Topic
  • 2 replies
  • Latest Post - ‏2014-06-11T11:43:30Z by HonzaS
ROBG
ROBG
5 Posts

Pinned topic using large xml files in jaql

‏2011-09-23T11:06:38Z |
Hi,

I need to use a 8 Gb xml in jaql. From the documentation it is not clear on how to use this in Jaql. The file is stored in hdfs, and i need to read it for converting it to Json.
Any ideas on how to work with xml files in Jaql?.

Thanks,
Updated on 2011-10-22T08:06:01Z at 2011-10-22T08:06:01Z by ROBG
  • dougspadotto
    dougspadotto
    8 Posts

    Re: using large xml files in jaql

    ‏2011-10-21T11:17:19Z  
    Hello,

    I found this but haven't tested it: http://code.google.com/p/jaql/wiki/Builtin_functions#xmlToJson().

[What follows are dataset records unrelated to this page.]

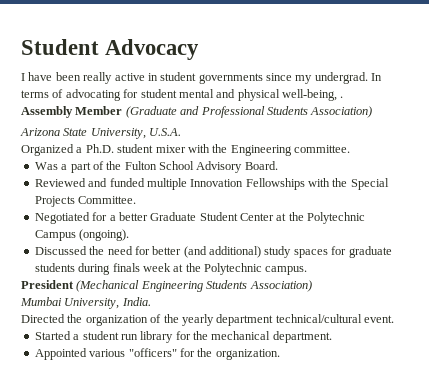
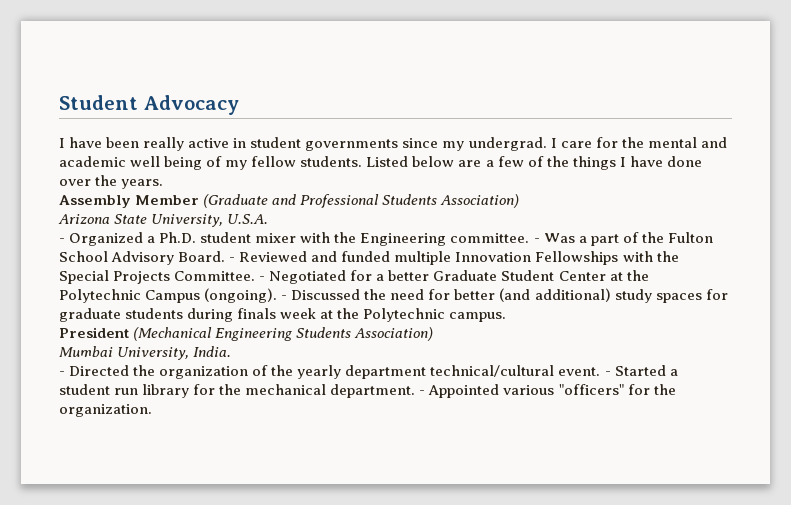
[371,73,383,81] [21,89,344,101] In terms of advocating for student mental and physical well-being, . -> [550,137,727,148] [59,156,702,170] [59,175,164,189] I care for the mental and academic well being of my fellow students. Listed below are a few of the things I have done over the years.
(182, 132) none -> [59,238,65,243] -
(350, 149) // -> [533,238,540,243] -
(278, 165) // -> [229,257,236,262] -
(137, 200) // -> [259,276,266,281] -
(130, 235) // -> [281,295,288,300] -
(151, 301) none -> [59,371,65,376] -
(394, 319) // -> [604,371,611,376] -
(332, 337) // -> [419,390,426,395] -

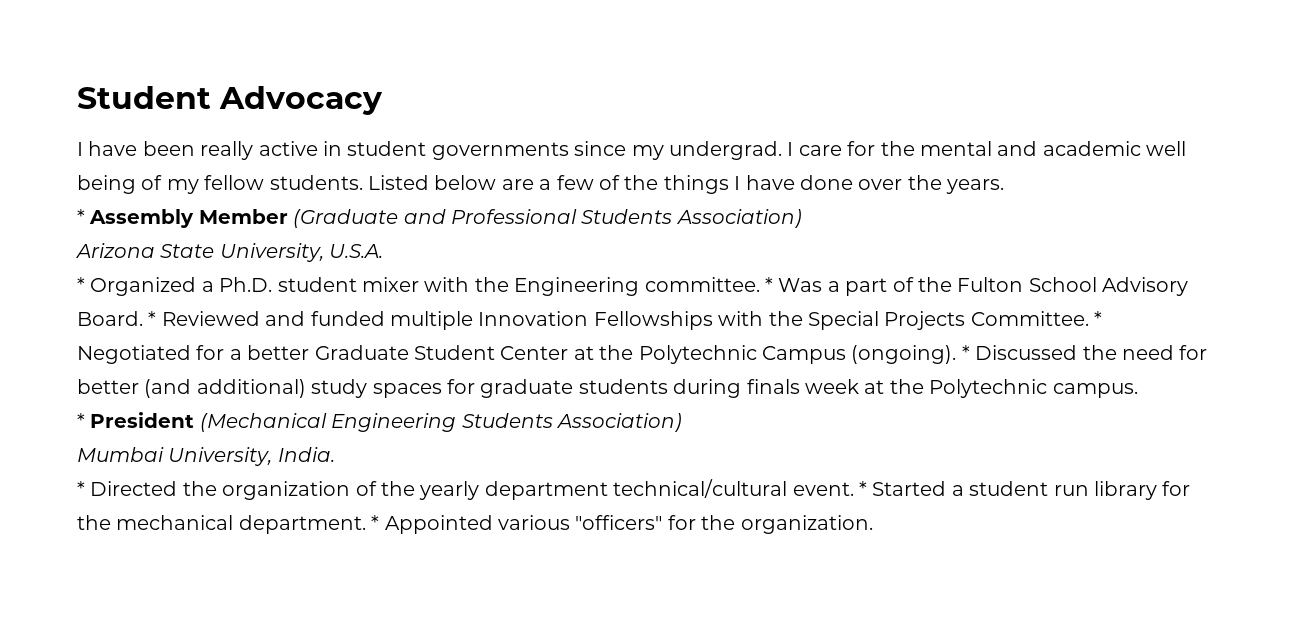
(164, 184) none -> [77,209,85,224] *
[59,238,65,243] - -> [77,277,85,292] *
[533,238,540,243] - -> [764,277,773,292] *
[229,257,236,262] - -> [148,311,157,326] *
[259,276,266,281] - -> [1094,311,1103,326] *
[281,295,288,300] - -> [961,345,970,360] *
(507, 317) none -> [77,413,85,428] *
[59,371,65,376] - -> [77,481,85,496] *
[604,371,611,376] - -> [858,481,867,496] *
[419,390,426,395] - -> [371,515,380,530] *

    You can probably pipe it from a read() command and use the result as parameter in the xmlToJson() function.

    I'll try it later today as I'm curious too.

    Hope this helps.
  • ROBG
    ROBG
    5 Posts

    Re: using large xml files in jaql

    ‏2011-10-22T08:06:01Z  
    Hello,

    I found this but haven't tested it: http://code.google.com/p/jaql/wiki/Builtin_functions#xmlToJson().

    You can probably pipe it from a read() command and use the result as parameter in the xmlToJson() function.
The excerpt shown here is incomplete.